# [Problem to work on]
Print all the entries verbatim.

# [Records supplied]
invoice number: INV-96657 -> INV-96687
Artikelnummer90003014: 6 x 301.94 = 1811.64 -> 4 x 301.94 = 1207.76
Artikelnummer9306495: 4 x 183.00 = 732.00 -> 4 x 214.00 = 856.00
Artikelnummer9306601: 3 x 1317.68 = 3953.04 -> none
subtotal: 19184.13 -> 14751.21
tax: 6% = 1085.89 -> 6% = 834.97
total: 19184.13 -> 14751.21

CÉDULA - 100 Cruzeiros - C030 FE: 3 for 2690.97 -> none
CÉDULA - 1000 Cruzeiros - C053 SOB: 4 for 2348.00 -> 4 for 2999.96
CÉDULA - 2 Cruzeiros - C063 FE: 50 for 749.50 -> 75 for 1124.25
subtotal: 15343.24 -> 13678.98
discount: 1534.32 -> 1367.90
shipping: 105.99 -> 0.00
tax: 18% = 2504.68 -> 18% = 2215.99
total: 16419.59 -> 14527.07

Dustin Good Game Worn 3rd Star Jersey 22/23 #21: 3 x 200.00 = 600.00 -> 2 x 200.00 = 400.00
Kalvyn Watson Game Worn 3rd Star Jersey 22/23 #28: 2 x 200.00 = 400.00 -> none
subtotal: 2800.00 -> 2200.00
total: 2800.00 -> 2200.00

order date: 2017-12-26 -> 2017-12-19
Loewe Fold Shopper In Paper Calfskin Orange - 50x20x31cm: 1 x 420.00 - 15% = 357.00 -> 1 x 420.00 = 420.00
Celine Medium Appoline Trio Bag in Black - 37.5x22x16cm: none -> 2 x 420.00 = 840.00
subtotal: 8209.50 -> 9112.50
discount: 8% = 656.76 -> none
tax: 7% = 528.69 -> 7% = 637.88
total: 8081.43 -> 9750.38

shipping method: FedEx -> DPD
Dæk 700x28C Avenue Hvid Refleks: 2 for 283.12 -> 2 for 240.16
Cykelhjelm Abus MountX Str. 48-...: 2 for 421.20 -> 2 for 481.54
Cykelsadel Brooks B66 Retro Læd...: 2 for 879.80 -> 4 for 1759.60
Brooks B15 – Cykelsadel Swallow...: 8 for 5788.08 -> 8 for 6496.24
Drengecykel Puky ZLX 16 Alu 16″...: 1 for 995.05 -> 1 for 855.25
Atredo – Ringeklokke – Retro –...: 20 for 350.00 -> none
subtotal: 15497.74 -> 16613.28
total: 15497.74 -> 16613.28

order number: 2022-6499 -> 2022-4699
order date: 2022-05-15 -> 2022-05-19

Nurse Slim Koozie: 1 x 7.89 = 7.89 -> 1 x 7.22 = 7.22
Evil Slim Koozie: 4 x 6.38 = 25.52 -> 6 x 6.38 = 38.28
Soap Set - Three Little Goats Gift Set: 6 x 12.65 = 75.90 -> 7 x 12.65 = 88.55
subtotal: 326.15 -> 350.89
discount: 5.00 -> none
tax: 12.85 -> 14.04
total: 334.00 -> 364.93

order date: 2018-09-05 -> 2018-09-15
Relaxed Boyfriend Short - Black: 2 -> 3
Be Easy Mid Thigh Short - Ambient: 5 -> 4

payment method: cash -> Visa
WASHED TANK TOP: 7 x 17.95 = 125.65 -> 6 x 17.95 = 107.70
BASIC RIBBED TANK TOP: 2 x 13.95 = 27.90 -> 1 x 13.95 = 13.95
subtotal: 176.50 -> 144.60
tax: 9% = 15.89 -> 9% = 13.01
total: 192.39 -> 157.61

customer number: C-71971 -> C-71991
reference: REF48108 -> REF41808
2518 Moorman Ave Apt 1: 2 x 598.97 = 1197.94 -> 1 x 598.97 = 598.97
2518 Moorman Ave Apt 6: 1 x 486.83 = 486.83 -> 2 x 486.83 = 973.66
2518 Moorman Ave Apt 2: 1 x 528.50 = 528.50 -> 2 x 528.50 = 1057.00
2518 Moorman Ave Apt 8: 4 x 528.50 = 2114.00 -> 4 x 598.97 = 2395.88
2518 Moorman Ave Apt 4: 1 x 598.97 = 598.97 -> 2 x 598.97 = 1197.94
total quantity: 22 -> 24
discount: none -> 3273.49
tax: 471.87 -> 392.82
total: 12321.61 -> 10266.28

# [Solution for this exercise]
invoice number: INV-96657 -> INV-96687
Artikelnummer90003014: 6 x 301.94 = 1811.64 -> 4 x 301.94 = 1207.76
Artikelnummer9306495: 4 x 183.00 = 732.00 -> 4 x 214.00 = 856.00
Artikelnummer9306601: 3 x 1317.68 = 3953.04 -> none
subtotal: 19184.13 -> 14751.21
tax: 6% = 1085.89 -> 6% = 834.97
total: 19184.13 -> 14751.21

CÉDULA - 100 Cruzeiros - C030 FE: 3 for 2690.97 -> none
CÉDULA - 1000 Cruzeiros - C053 SOB: 4 for 2348.00 -> 4 for 2999.96
CÉDULA - 2 Cruzeiros - C063 FE: 50 for 749.50 -> 75 for 1124.25
subtotal: 15343.24 -> 13678.98
discount: 1534.32 -> 1367.90
shipping: 105.99 -> 0.00
tax: 18% = 2504.68 -> 18% = 2215.99
total: 16419.59 -> 14527.07

Dustin Good Game Worn 3rd Star Jersey 22/23 #21: 3 x 200.00 = 600.00 -> 2 x 200.00 = 400.00
Kalvyn Watson Game Worn 3rd Star Jersey 22/23 #28: 2 x 200.00 = 400.00 -> none
subtotal: 2800.00 -> 2200.00
total: 2800.00 -> 2200.00

order date: 2017-12-26 -> 2017-12-19
Loewe Fold Shopper In Paper Calfskin Orange - 50x20x31cm: 1 x 420.00 - 15% = 357.00 -> 1 x 420.00 = 420.00
Celine Medium Appoline Trio Bag in Black - 37.5x22x16cm: none -> 2 x 420.00 = 840.00
subtotal: 8209.50 -> 9112.50
discount: 8% = 656.76 -> none
tax: 7% = 528.69 -> 7% = 637.88
total: 8081.43 -> 9750.38

shipping method: FedEx -> DPD
Dæk 700x28C Avenue Hvid Refleks: 2 for 283.12 -> 2 for 240.16
Cykelhjelm Abus MountX Str. 48-...: 2 for 421.20 -> 2 for 481.54
Cykelsadel Brooks B66 Retro Læd...: 2 for 879.80 -> 4 for 1759.60
Brooks B15 – Cykelsadel Swallow...: 8 for 5788.08 -> 8 for 6496.24
Drengecykel Puky ZLX 16 Alu 16″...: 1 for 995.05 -> 1 for 855.25
Atredo – Ringeklokke – Retro –...: 20 for 350.00 -> none
subtotal: 15497.74 -> 16613.28
total: 15497.74 -> 16613.28

order number: 2022-6499 -> 2022-4699
order date: 2022-05-15 -> 2022-05-19

Nurse Slim Koozie: 1 x 7.89 = 7.89 -> 1 x 7.22 = 7.22
Evil Slim Koozie: 4 x 6.38 = 25.52 -> 6 x 6.38 = 38.28
Soap Set - Three Little Goats Gift Set: 6 x 12.65 = 75.90 -> 7 x 12.65 = 88.55
subtotal: 326.15 -> 350.89
discount: 5.00 -> none
tax: 12.85 -> 14.04
total: 334.00 -> 364.93

order date: 2018-09-05 -> 2018-09-15
Relaxed Boyfriend Short - Black: 2 -> 3
Be Easy Mid Thigh Short - Ambient: 5 -> 4

payment method: cash -> Visa
WASHED TANK TOP: 7 x 17.95 = 125.65 -> 6 x 17.95 = 107.70
BASIC RIBBED TANK TOP: 2 x 13.95 = 27.90 -> 1 x 13.95 = 13.95
subtotal: 176.50 -> 144.60
tax: 9% = 15.89 -> 9% = 13.01
total: 192.39 -> 157.61

customer number: C-71971 -> C-71991
reference: REF48108 -> REF41808
2518 Moorman Ave Apt 1: 2 x 598.97 = 1197.94 -> 1 x 598.97 = 598.97
2518 Moorman Ave Apt 6: 1 x 486.83 = 486.83 -> 2 x 486.83 = 973.66
2518 Moorman Ave Apt 2: 1 x 528.50 = 528.50 -> 2 x 528.50 = 1057.00
2518 Moorman Ave Apt 8: 4 x 528.50 = 2114.00 -> 4 x 598.97 = 2395.88
2518 Moorman Ave Apt 4: 1 x 598.97 = 598.97 -> 2 x 598.97 = 1197.94
total quantity: 22 -> 24
discount: none -> 3273.49
tax: 471.87 -> 392.82
total: 12321.61 -> 10266.28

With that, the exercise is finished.